Overdraft Protection Programs


Banks are aware that the regulatory environment surrounding overdrafts is now at the forefront of regulatory rulemaking, and many still face confusion regarding which Overdraft Protection guidance is applicable. This awareness is attributed both to the increased scrutiny banks are experiencing during their regulatory examinations, as well as the material number of regulatory documents issued on the subject by a host of regulatory agencies. No bank wishes to be the next bank taken to task for their overdraft practices which have withstood scrutiny for multiple examinations.

Beginning in 2005, there have been various interagency guidance or examination manuals issued by regulatory agencies that appear to be only applicable to their member institutions. Additionally, the CFPB has been very active in this area and has issued whitepapers and related reports, blog articles, and various other communications that outline the intent to issue proposed rulemaking over the coming months.

We'll identify which guidance was issued on an interagency basis and is applicable to all banks, as well as the guidance and examination handbooks issued by singular agencies intended for their member banks. We will also address the CFPB releases and the intended or implied guidance for all financial institutions that offer one of the various forms of overdraft products. We'll review major regulatory findings and agreed-upon corrective action set forth in recent written consent actions. This program is intended for a wide range of bank personnel who are involved in the first, second or third line of defense for this area.

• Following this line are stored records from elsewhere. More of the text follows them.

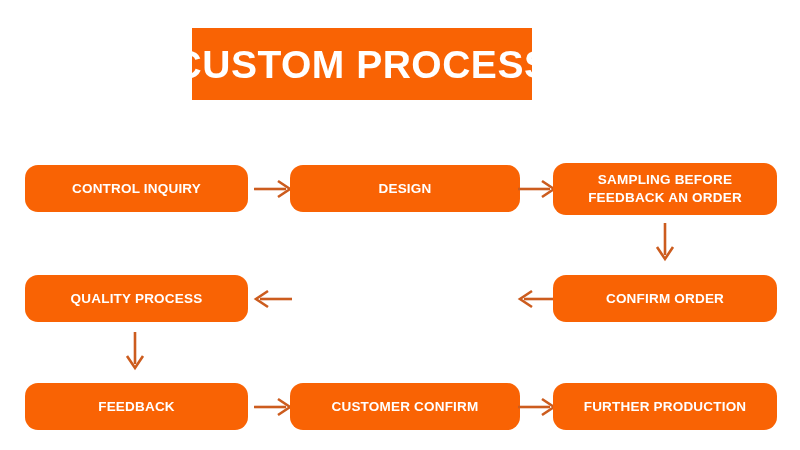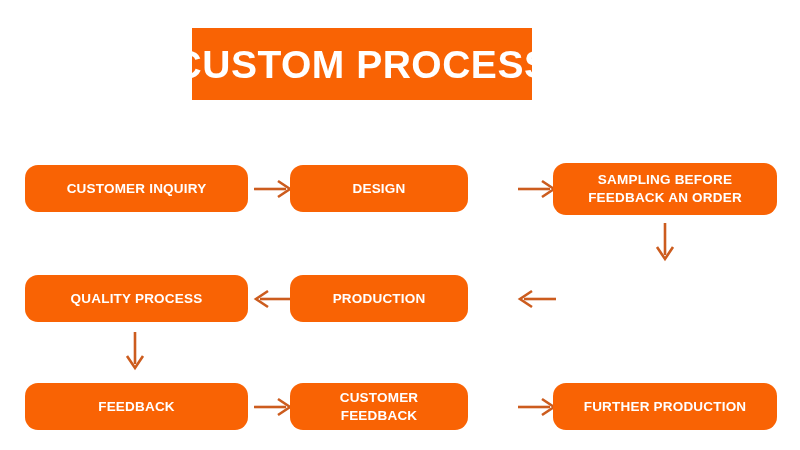--- a/index.html
+++ b/index.html
@@ -62,21 +62,21 @@
     text-align: center;
     line-height: 1.28;
     letter-spacing: 0.2px;
   }
   .pill.two-line .pill-text {
     line-height: 1.3;
   }
 
   
   .col-a { left: 25px;  width: 223px; }
-  .col-b { left: 290px; width: 178px; justify-content: center; }
+  .col-b { left: 290px; width: 230px; justify-content: center; }
   .col-c { left: 553px; width: 224px; }
 
   .row-1 { top: 165px; height: 47px; }
   .row-1.tall { top: 163px; height: 52px; align-items: center; }
   .row-2 { top: 275px; height: 47px; }
   .row-3 { top: 383px; height: 47px; }
 
   
   .arrow {
     position: absolute;
@@ -104,21 +104,21 @@
 </head>
 <body>
 
 <div id="canvas">
 
   <div class="title-banner">
     <span class="title-text">CUSTOM PROCESS</span>
   </div>
 
   <div class="pill col-a row-1">
-    <span class="pill-text">CUSTOMER INQUIRY</span>
+    <span class="pill-text">CONTROL INQUIRY</span>
   </div>
 
   <div class="arrow arrow-h ah-r1-1">
     <svg width="42" height="22" viewBox="0 0 42 22" fill="none" aria-hidden="true">
       <path d="M2 11 H34" stroke="currentColor" stroke-width="2.6" stroke-linecap="butt"></path>
       <path d="M26 3 L38 11 L26 19" stroke="currentColor" stroke-width="2.6" fill="none" stroke-linecap="butt" stroke-linejoin="miter"></path>
     </svg>
   </div>
 
   <div class="pill col-b row-1">
@@ -150,52 +150,52 @@
     <span class="pill-text">QUALITY PROCESS</span>
   </div>
 
   <div class="arrow arrow-h ah-r2-1">
     <svg width="42" height="22" viewBox="0 0 42 22" fill="none" aria-hidden="true">
       <path d="M40 11 H8" stroke="currentColor" stroke-width="2.6" stroke-linecap="butt"></path>
       <path d="M16 3 L4 11 L16 19" stroke="currentColor" stroke-width="2.6" fill="none" stroke-linecap="butt" stroke-linejoin="miter"></path>
     </svg>
   </div>
 
-  <div class="pill col-b row-2">
-    <span class="pill-text">PRODUCTION</span>
-  </div>
 
   <div class="arrow arrow-h ah-r2-2">
     <svg width="42" height="22" viewBox="0 0 42 22" fill="none" aria-hidden="true">
       <path d="M40 11 H8" stroke="currentColor" stroke-width="2.6" stroke-linecap="butt"></path>
       <path d="M16 3 L4 11 L16 19" stroke="currentColor" stroke-width="2.6" fill="none" stroke-linecap="butt" stroke-linejoin="miter"></path>
     </svg>
   </div>
 
+  <div class="pill col-c row-2">
+    <span class="pill-text">CONFIRM ORDER</span>
+  </div>
 
   <div class="arrow arrow-v av-left">
     <svg width="22" height="42" viewBox="0 0 22 42" fill="none" aria-hidden="true">
       <path d="M11 2 V34" stroke="currentColor" stroke-width="2.6" stroke-linecap="butt"></path>
       <path d="M3 26 L11 38 L19 26" stroke="currentColor" stroke-width="2.6" fill="none" stroke-linecap="butt" stroke-linejoin="miter"></path>
     </svg>
   </div>
 
   <div class="pill col-a row-3">
     <span class="pill-text">FEEDBACK</span>
   </div>
 
   <div class="arrow arrow-h ah-r3-1">
     <svg width="42" height="22" viewBox="0 0 42 22" fill="none" aria-hidden="true">
       <path d="M2 11 H34" stroke="currentColor" stroke-width="2.6" stroke-linecap="butt"></path>
       <path d="M26 3 L38 11 L26 19" stroke="currentColor" stroke-width="2.6" fill="none" stroke-linecap="butt" stroke-linejoin="miter"></path>
     </svg>
   </div>
 
   <div class="pill col-b row-3">
-    <span class="pill-text">CUSTOMER FEEDBACK</span>
+    <span class="pill-text">CUSTOMER CONFIRM</span>
   </div>
 
   <div class="arrow arrow-h ah-r3-2">
     <svg width="42" height="22" viewBox="0 0 42 22" fill="none" aria-hidden="true">
       <path d="M2 11 H34" stroke="currentColor" stroke-width="2.6" stroke-linecap="butt"></path>
       <path d="M26 3 L38 11 L26 19" stroke="currentColor" stroke-width="2.6" fill="none" stroke-linecap="butt" stroke-linejoin="miter"></path>
     </svg>
   </div>
 
   <div class="pill col-c row-3">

Over the years, a number of overdraft programs have evolved that are intended to cover potential Non-Sufficient Funds (NSF) situations. The earlier products included Lines of Credit attached to a deposit account or a link to another deposit account, which funds could be accessed for payment of the NSF. Later overdraft products included ad-hoc overdraft services to view NSF situations on a manual discretionary basis.

In recent years, banks began to automate this service and provide coverage on a range of their consumer and small business accounts if the account met certain parameters. These programs were advertised or promoted by banks as a source of short term credit, and were typically called “bounced check protection” or “courtesy overdraft”. These products are at the center of the latest round of regulatory interest. There have been two large financial institutions involved in consent decrees with regulatory agencies that resulted in penalties and expensive litigation. This program:

  • Identifies problem areas highlighted in consent decrees and regulatory guidance
  • Identifies particular practices that have the highest risk of being designated a UDAAP issue
  • Provides suggestions, including a list of industry best practices and regulatory agency recommendations, to avoid and/or correct identified issues.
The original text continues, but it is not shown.